● **Dataset records**:
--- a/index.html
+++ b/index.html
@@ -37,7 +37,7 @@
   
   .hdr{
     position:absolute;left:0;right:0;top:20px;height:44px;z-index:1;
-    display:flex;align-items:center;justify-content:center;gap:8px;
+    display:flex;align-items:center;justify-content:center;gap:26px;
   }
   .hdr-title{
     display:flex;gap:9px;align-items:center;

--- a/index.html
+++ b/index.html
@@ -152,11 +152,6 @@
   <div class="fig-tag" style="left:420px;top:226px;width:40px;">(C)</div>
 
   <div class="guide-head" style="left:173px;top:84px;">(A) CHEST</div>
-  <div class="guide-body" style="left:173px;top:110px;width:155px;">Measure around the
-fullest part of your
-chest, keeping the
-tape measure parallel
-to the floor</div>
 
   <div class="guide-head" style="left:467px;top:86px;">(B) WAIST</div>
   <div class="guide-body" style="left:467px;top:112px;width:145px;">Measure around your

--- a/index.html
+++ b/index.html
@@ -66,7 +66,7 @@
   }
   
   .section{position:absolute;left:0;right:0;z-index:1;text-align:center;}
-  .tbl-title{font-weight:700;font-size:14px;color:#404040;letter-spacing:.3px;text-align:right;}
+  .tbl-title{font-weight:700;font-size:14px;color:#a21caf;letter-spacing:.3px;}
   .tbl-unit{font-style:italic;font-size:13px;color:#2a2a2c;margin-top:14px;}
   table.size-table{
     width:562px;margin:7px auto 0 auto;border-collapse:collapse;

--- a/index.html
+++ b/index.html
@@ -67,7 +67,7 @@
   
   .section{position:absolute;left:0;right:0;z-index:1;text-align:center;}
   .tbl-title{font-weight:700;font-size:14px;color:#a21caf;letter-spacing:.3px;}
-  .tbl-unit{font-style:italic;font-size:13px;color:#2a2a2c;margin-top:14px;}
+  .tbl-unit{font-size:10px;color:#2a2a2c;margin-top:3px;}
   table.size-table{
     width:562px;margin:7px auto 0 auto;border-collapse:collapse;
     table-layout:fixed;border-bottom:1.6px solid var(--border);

● **Work item**: Restate the listing in full, word for word.

● **Solution to this exercise**:
--- a/index.html
+++ b/index.html
@@ -37,7 +37,7 @@
   
   .hdr{
     position:absolute;left:0;right:0;top:20px;height:44px;z-index:1;
-    display:flex;align-items:center;justify-content:center;gap:8px;
+    display:flex;align-items:center;justify-content:center;gap:26px;
   }
   .hdr-title{
     display:flex;gap:9px;align-items:center;

--- a/index.html
+++ b/index.html
@@ -152,11 +152,6 @@
   <div class="fig-tag" style="left:420px;top:226px;width:40px;">(C)</div>
 
   <div class="guide-head" style="left:173px;top:84px;">(A) CHEST</div>
-  <div class="guide-body" style="left:173px;top:110px;width:155px;">Measure around the
-fullest part of your
-chest, keeping the
-tape measure parallel
-to the floor</div>
 
   <div class="guide-head" style="left:467px;top:86px;">(B) WAIST</div>
   <div class="guide-body" style="left:467px;top:112px;width:145px;">Measure around your

--- a/index.html
+++ b/index.html
@@ -66,7 +66,7 @@
   }
   
   .section{position:absolute;left:0;right:0;z-index:1;text-align:center;}
-  .tbl-title{font-weight:700;font-size:14px;color:#404040;letter-spacing:.3px;text-align:right;}
+  .tbl-title{font-weight:700;font-size:14px;color:#a21caf;letter-spacing:.3px;}
   .tbl-unit{font-style:italic;font-size:13px;color:#2a2a2c;margin-top:14px;}
   table.size-table{
     width:562px;margin:7px auto 0 auto;border-collapse:collapse;

--- a/index.html
+++ b/index.html
@@ -67,7 +67,7 @@
   
   .section{position:absolute;left:0;right:0;z-index:1;text-align:center;}
   .tbl-title{font-weight:700;font-size:14px;color:#a21caf;letter-spacing:.3px;}
-  .tbl-unit{font-style:italic;font-size:13px;color:#2a2a2c;margin-top:14px;}
+  .tbl-unit{font-size:10px;color:#2a2a2c;margin-top:3px;}
   table.size-table{
     width:562px;margin:7px auto 0 auto;border-collapse:collapse;
     table-layout:fixed;border-bottom:1.6px solid var(--border);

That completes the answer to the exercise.